This is a RoBERTa-base model trained on 168.86M tweets until the end of September 2022 and finetuned for single-label topic classification on a corpus of 6,997 tweets. The original RoBERTa-base model can be found here. This model is suitable for English.

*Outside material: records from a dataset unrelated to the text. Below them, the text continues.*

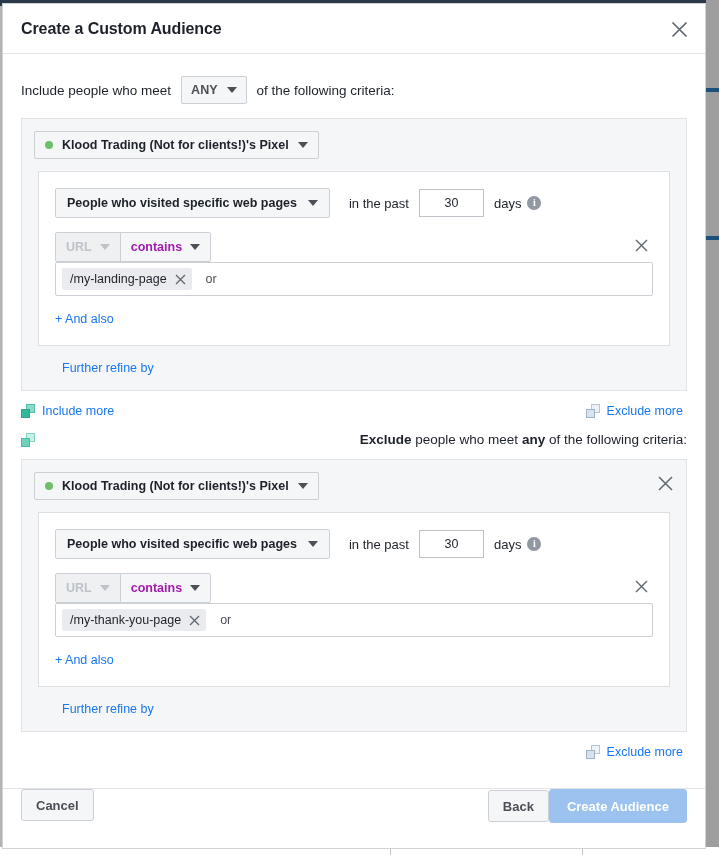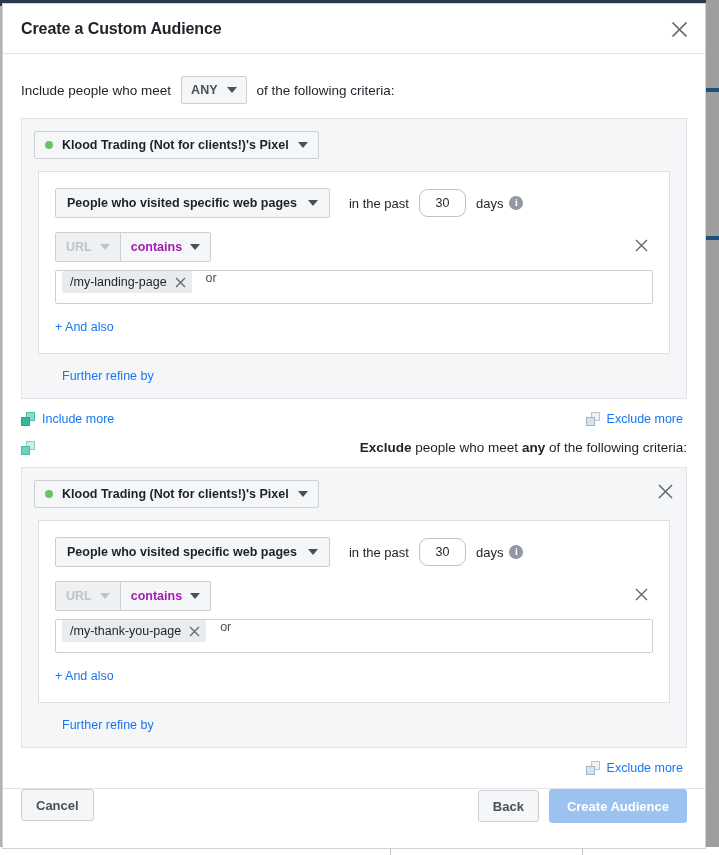"30" .days-input { border-radius: 9px -> 0; width: 47px -> 65px }
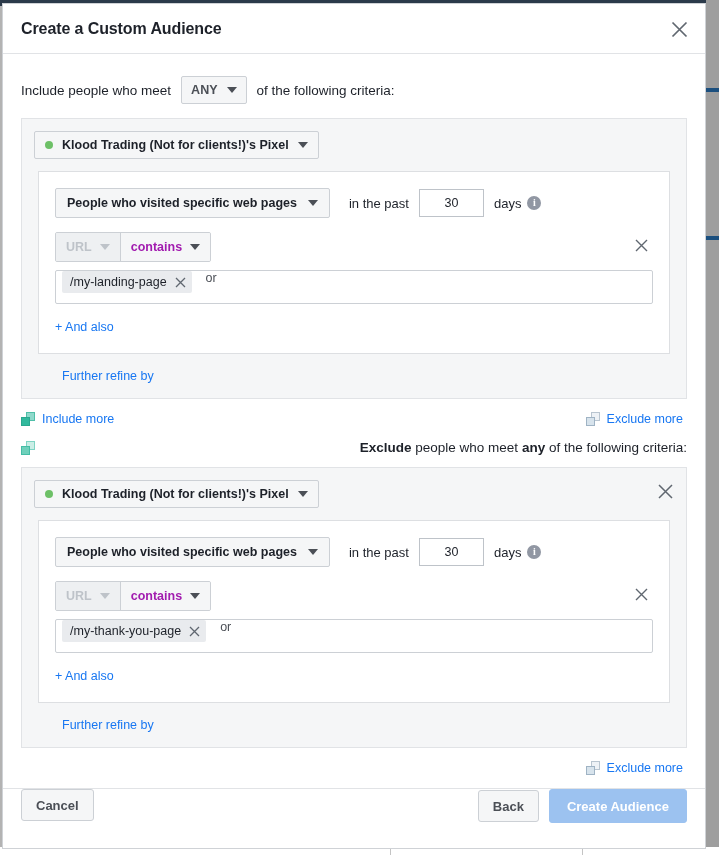"/my-landing-page" .token-field { align-items: none -> center; margin-top: 8px -> none }
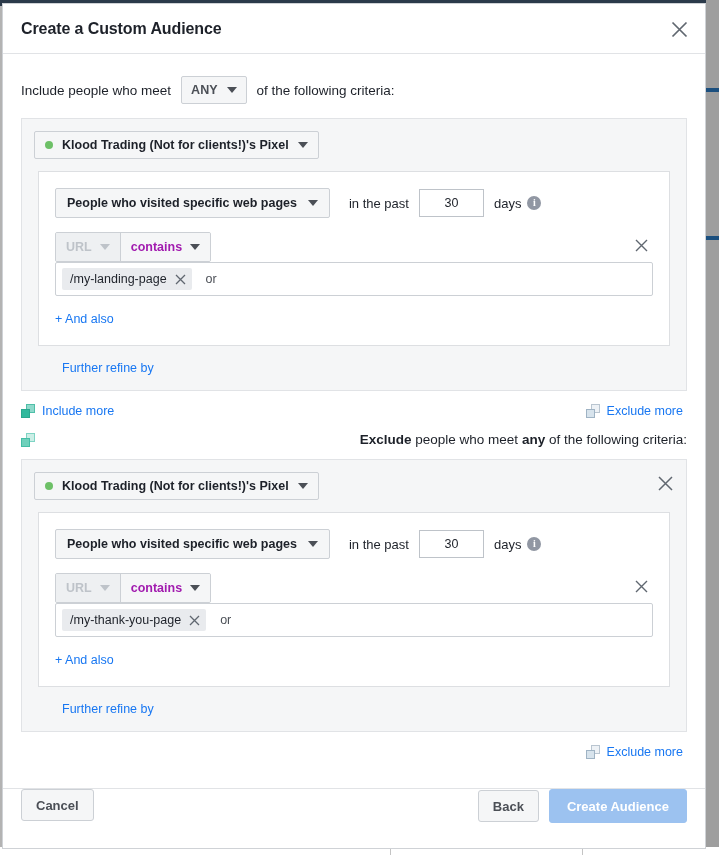"Back" .footer-right { gap: 10px -> none }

Full classification example

from transformers import AutoModelForSequenceClassification, TFAutoModelForSequenceClassification
from transformers import AutoTokenizer
import numpy as np
from scipy.special import softmax

MODEL = f"cardiffnlp/tweet-topic-latest-single"
tokenizer = AutoTokenizer.from_pretrained(MODEL)

# PT
model = AutoModelForSequenceClassification.from_pretrained(MODEL)
class_mapping = model.config.id2label

text = "Tesla stock is on the rise!"
encoded_input = tokenizer(text, return_tensors='pt')
output = model(**encoded_input)

scores = output[0][0].detach().numpy()
scores = softmax(scores)

# TF
#model = TFAutoModelForSequenceClassification.from_pretrained(MODEL)
#class_mapping = model.config.id2label
#text = "Tesla stock is on the rise!"
#encoded_input = tokenizer(text, return_tensors='tf')
#output = model(**encoded_input)
#scores = output[0][0]
#scores = softmax(scores)

ranking = np.argsort(scores)
ranking = ranking[::-1]
for i in range(scores.shape[0]):
    l = class_mapping[ranking[i]]
    s = scores[ranking[i]]
    print(f"{i+1}) {l} {np.round(float(s), 4)}")


1) business_&_entrepreneurs 0.8929
2) sports_&_gaming 0.0478
3) science_&_technology 0.0185
4) daily_life 0.0178
5) arts_&_culture 0.0128
6) pop_culture 0.0102